Copy exactly the lines of the data below that run from the line holding "el curso 2026-2027" through the line holding "- Index 2026", both ends included.

(Stored dataset items)
^^^^^^^^

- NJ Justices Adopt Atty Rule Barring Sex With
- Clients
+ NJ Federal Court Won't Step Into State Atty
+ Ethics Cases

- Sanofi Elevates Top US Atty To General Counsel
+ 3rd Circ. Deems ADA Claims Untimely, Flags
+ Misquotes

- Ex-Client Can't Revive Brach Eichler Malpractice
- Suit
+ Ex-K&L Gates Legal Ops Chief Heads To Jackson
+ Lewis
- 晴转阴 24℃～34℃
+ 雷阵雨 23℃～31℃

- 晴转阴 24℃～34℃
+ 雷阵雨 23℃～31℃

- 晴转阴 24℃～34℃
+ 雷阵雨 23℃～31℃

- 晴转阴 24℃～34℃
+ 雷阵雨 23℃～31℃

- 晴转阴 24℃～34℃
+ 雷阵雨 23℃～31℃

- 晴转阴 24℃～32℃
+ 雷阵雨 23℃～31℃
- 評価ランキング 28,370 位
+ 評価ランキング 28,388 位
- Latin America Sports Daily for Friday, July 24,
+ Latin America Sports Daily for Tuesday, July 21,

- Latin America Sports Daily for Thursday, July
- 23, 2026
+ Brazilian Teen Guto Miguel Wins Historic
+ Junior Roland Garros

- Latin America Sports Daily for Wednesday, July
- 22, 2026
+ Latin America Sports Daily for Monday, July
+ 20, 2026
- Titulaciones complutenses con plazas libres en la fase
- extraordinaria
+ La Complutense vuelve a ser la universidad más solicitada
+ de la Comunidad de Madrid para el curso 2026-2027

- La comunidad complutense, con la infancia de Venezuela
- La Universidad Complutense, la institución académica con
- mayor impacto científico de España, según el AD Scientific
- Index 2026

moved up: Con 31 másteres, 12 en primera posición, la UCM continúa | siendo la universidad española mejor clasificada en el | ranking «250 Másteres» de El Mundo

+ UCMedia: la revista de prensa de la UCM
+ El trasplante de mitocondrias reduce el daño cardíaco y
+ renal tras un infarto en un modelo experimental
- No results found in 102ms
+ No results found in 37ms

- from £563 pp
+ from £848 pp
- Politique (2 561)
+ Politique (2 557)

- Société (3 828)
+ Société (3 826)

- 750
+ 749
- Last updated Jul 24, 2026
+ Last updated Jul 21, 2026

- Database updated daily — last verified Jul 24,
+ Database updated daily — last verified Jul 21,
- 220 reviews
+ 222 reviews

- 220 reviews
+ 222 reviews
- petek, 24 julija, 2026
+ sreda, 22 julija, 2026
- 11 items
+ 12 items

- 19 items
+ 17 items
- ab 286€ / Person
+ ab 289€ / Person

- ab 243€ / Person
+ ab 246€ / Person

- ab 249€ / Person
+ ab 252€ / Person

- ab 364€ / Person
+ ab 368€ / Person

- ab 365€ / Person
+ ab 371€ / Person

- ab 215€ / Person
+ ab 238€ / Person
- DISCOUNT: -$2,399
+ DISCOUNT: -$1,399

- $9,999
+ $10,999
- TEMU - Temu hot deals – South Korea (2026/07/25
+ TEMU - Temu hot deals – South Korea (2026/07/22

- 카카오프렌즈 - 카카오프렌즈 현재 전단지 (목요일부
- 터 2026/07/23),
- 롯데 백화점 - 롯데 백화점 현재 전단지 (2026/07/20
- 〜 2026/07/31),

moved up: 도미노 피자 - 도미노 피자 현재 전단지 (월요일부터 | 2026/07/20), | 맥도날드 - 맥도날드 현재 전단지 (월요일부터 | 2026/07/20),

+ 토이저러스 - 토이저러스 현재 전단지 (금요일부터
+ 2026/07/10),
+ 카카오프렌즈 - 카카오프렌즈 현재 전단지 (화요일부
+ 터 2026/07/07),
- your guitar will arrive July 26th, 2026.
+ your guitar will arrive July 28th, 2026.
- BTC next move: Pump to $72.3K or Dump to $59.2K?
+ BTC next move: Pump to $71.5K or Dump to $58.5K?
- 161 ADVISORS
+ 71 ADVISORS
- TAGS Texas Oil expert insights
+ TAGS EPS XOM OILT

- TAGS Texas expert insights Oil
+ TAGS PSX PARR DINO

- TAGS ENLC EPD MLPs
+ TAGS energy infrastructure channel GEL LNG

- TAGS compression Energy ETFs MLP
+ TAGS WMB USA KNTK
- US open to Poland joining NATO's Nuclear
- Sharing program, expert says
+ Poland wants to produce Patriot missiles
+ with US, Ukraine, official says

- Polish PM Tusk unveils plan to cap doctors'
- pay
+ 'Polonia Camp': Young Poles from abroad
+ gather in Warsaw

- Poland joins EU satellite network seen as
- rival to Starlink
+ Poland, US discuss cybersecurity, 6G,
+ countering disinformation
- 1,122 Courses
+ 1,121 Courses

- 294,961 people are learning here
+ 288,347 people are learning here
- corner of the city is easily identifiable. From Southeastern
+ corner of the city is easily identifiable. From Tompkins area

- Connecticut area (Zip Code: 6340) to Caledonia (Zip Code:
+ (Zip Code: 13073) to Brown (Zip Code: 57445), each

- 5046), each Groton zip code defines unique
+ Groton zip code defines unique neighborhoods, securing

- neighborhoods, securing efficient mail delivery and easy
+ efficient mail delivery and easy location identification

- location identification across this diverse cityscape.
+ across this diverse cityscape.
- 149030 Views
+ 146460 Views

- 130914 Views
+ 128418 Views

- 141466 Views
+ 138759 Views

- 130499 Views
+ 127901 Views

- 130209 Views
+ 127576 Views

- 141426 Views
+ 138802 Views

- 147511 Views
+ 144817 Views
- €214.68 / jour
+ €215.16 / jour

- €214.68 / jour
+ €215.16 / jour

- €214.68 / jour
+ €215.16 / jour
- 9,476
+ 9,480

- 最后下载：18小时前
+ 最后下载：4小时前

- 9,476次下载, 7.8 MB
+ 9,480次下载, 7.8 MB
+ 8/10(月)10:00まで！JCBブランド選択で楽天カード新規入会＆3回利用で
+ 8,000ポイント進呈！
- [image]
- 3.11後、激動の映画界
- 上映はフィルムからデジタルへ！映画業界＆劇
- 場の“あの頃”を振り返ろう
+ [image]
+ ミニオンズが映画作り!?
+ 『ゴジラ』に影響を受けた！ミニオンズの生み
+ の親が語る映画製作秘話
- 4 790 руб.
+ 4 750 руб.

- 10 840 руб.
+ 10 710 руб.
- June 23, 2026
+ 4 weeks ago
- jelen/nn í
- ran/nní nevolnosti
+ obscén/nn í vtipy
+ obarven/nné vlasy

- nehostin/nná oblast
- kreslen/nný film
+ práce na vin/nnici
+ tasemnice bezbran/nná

^^^^^^^^

■ **Final answer**
+ de la Comunidad de Madrid para el curso 2026-2027

- La comunidad complutense, con la infancia de Venezuela
- La Universidad Complutense, la institución académica con
- mayor impacto científico de España, según el AD Scientific
- Index 2026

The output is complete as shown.